Work to be completed
Copy out the records precisely, omitting pictures.

==========

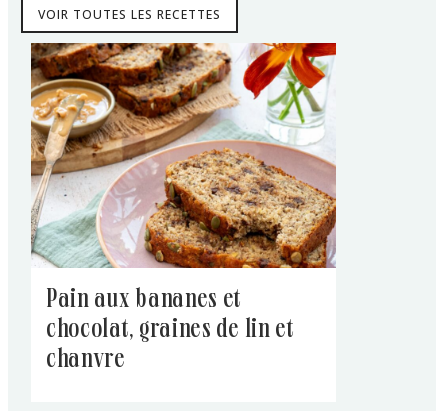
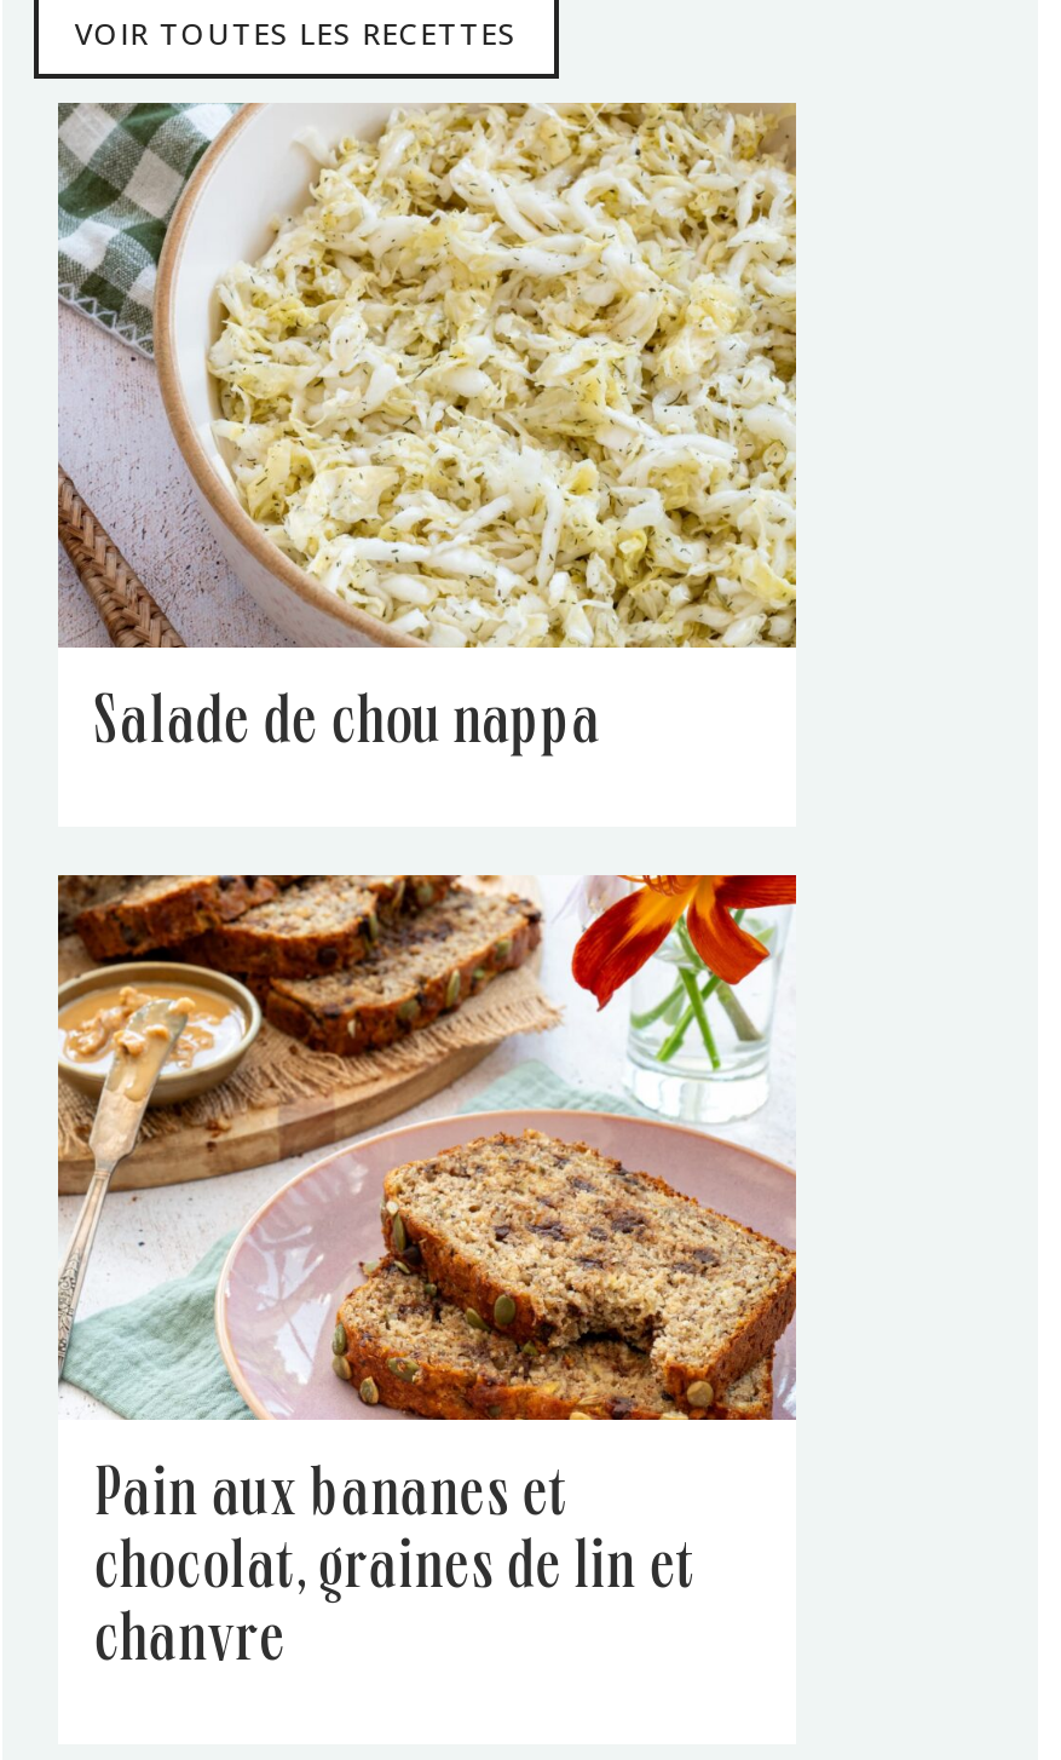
none -> [56,100,798,760] [image] | salade de chou nappa

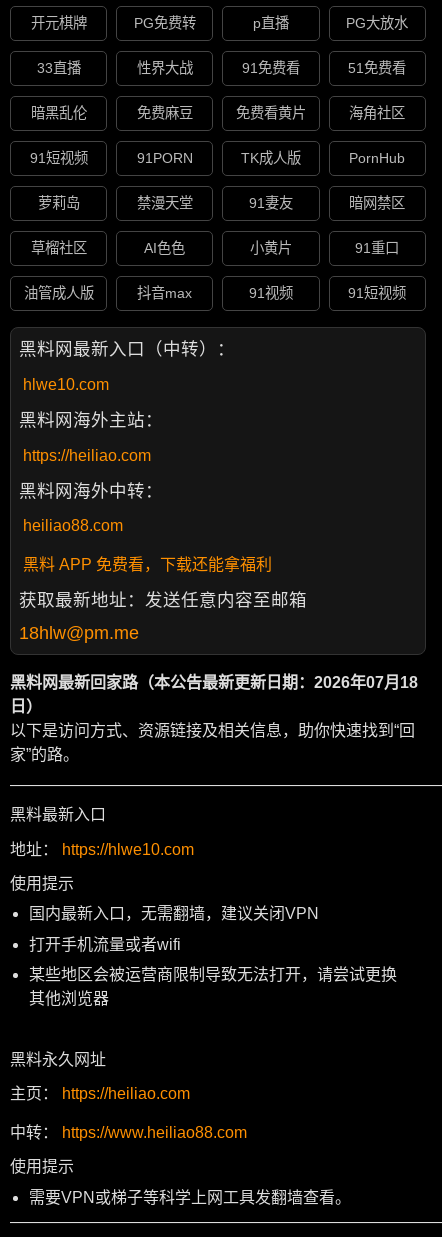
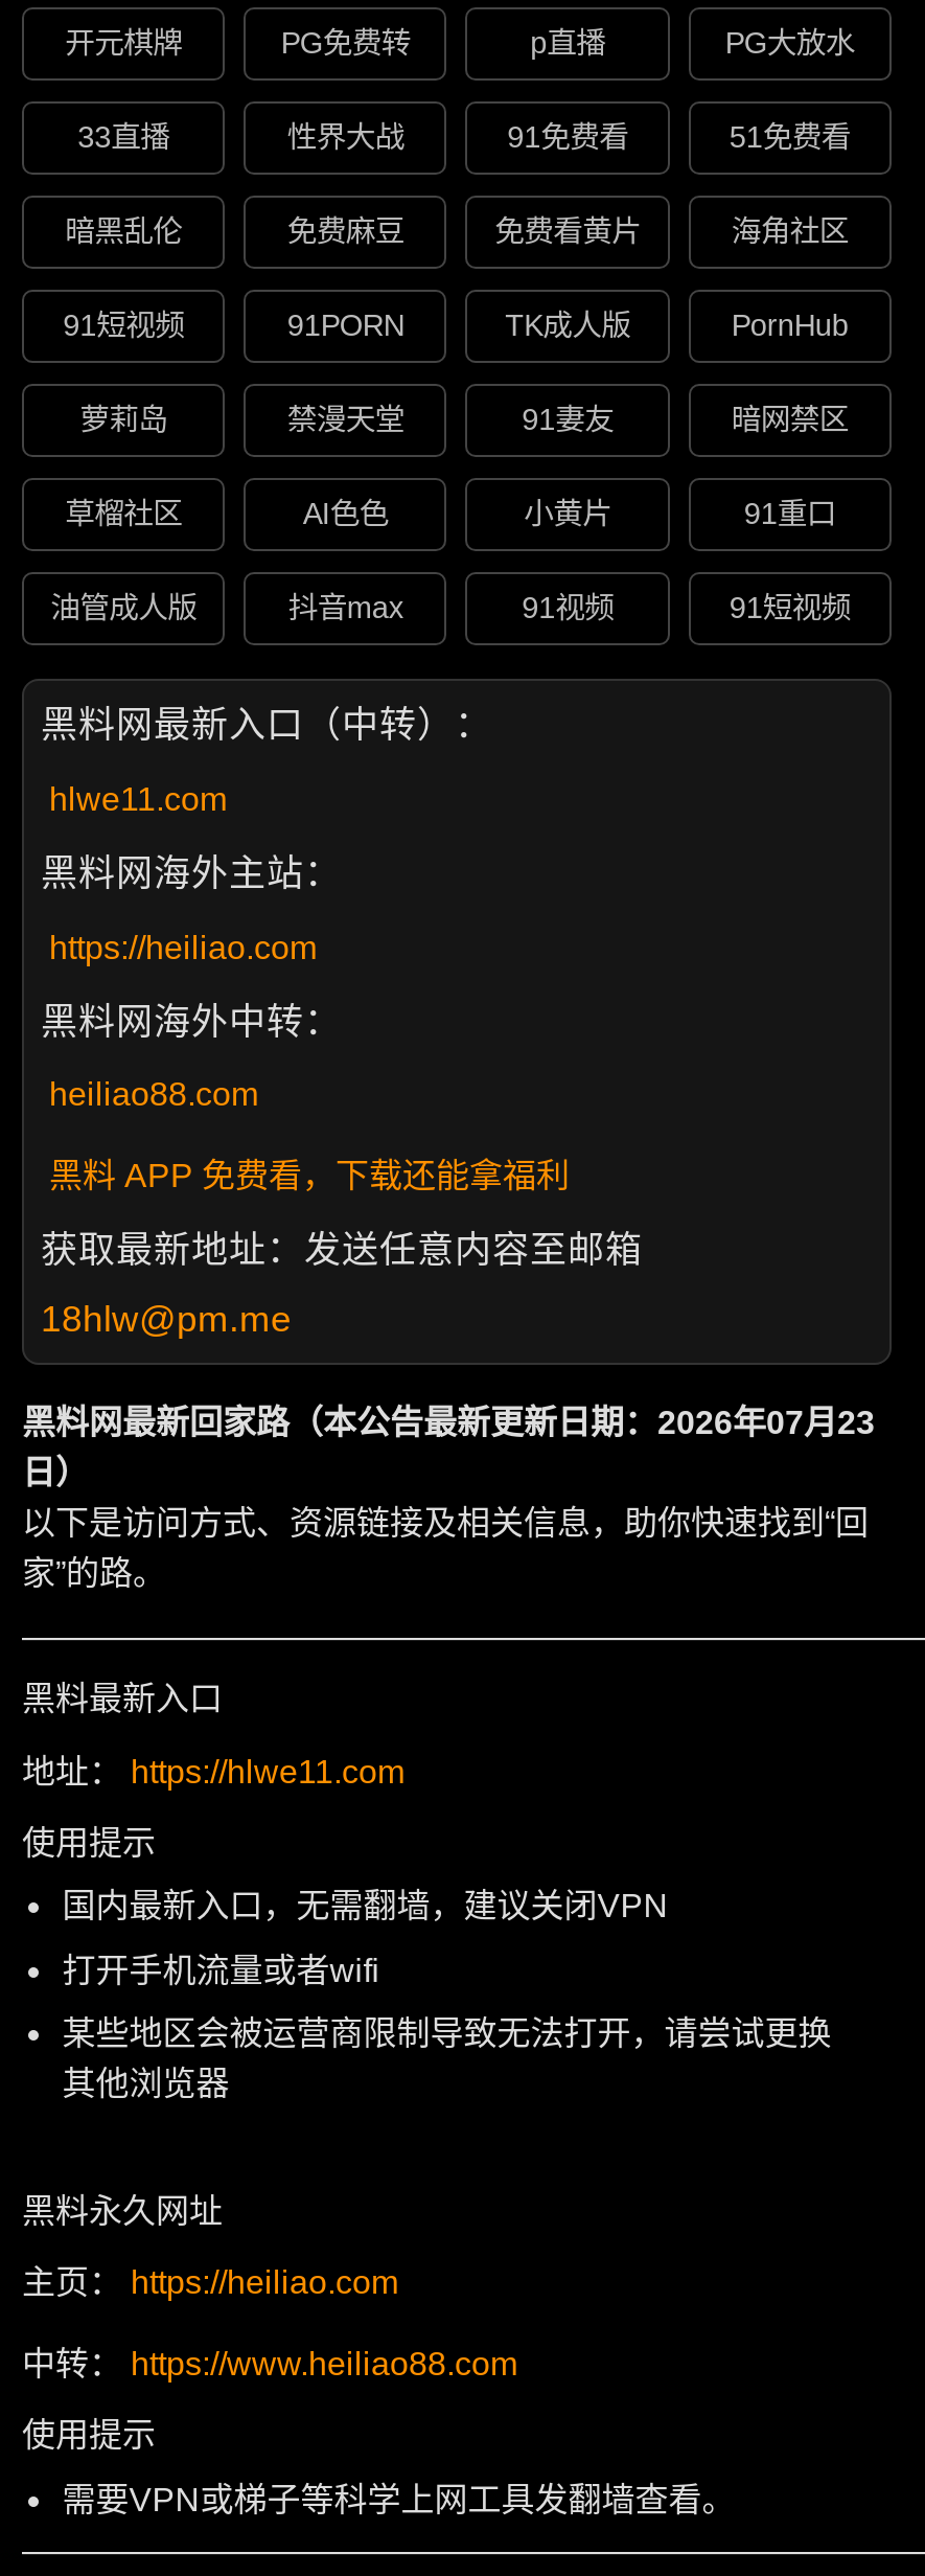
[23,376,109,393] hlwe10.com -> [49,781,227,816] hlwe11.com
[10,674,418,690] 黑料网最新回家路（本公告最新更新日期：2026年07月18 -> [22,1404,875,1439] 黑料网最新回家路（本公告最新更新日期：2026年07月23
[10,841,194,858] 地址： https://hlwe10.com -> [22,1753,404,1789] 地址： https://hlwe11.com

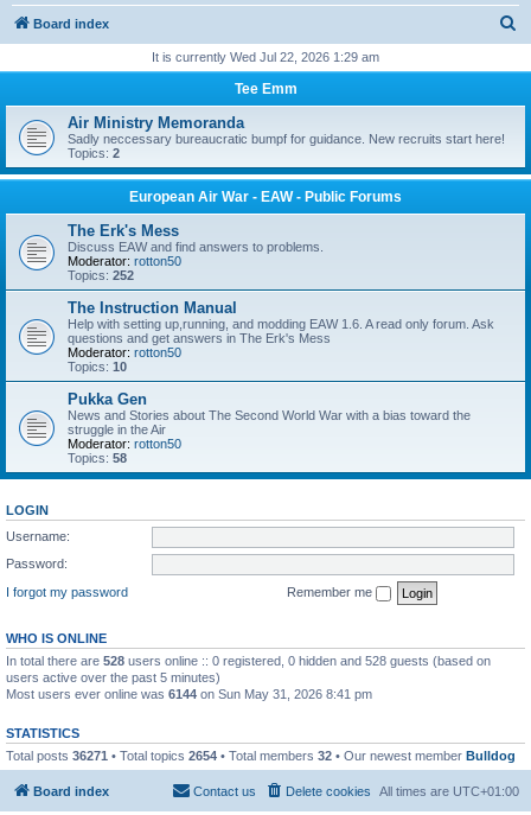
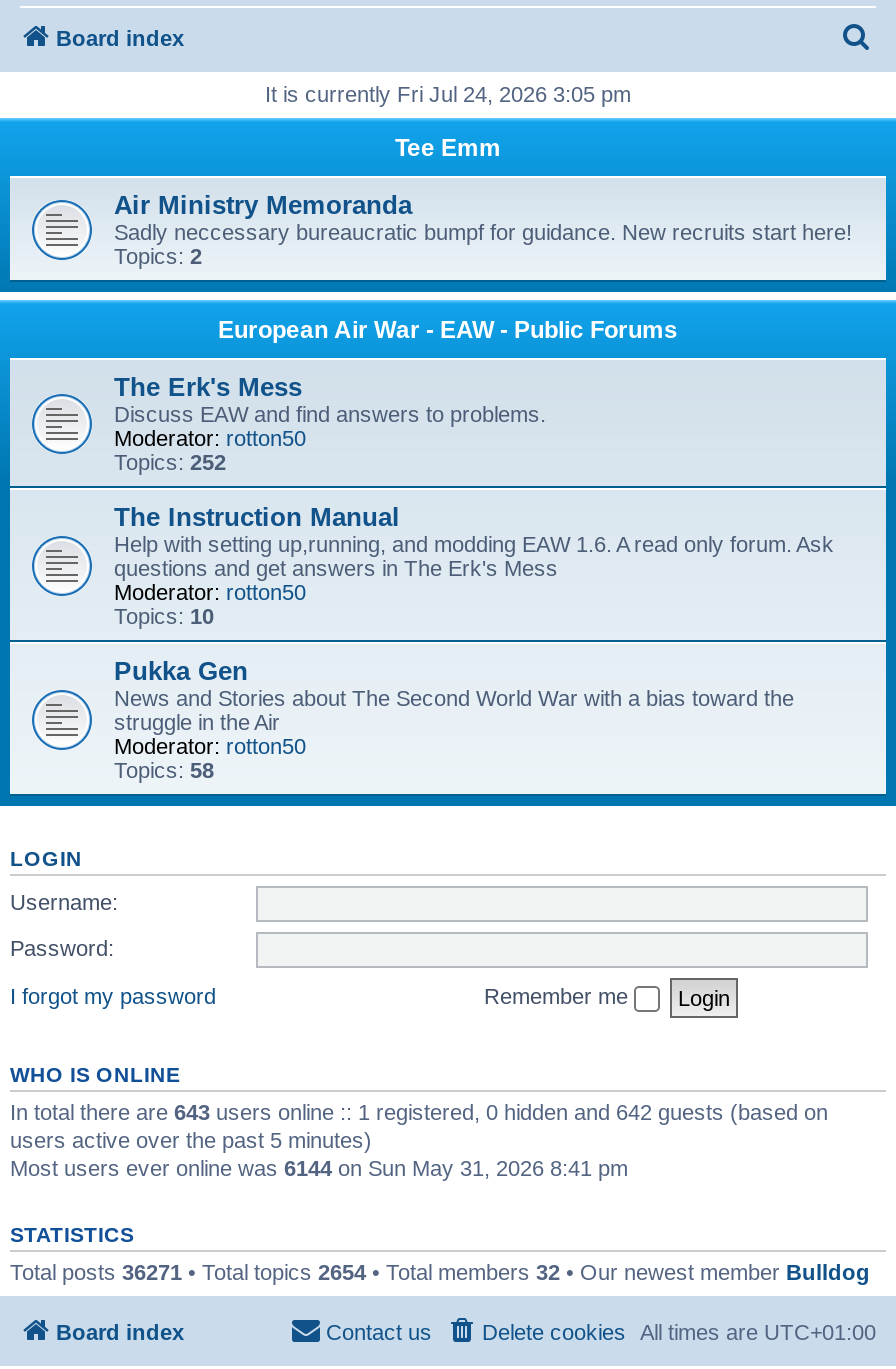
[152,50,379,64] It is currently Wed Jul 22, 2026 1:29 am -> [265,82,631,106] It is currently Fri Jul 24, 2026 3:05 pm
[6,653,491,667] In total there are 528 users online :: 0 registered, 0 hidden and 528 guests (based on -> [10,1099,828,1123] In total there are 643 users online :: 1 registered, 0 hidden and 642 guests (based on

==========

Exercise response
none -> [56,100,798,760] [image] | salade de chou nappa

[23,376,109,393] hlwe10.com -> [49,781,227,816] hlwe11.com
[10,674,418,690] 黑料网最新回家路（本公告最新更新日期：2026年07月18 -> [22,1404,875,1439] 黑料网最新回家路（本公告最新更新日期：2026年07月23
[10,841,194,858] 地址： https://hlwe10.com -> [22,1753,404,1789] 地址： https://hlwe11.com

[152,50,379,64] It is currently Wed Jul 22, 2026 1:29 am -> [265,82,631,106] It is currently Fri Jul 24, 2026 3:05 pm
[6,653,491,667] In total there are 528 users online :: 0 registered, 0 hidden and 528 guests (based on -> [10,1099,828,1123] In total there are 643 users online :: 1 registered, 0 hidden and 642 guests (based on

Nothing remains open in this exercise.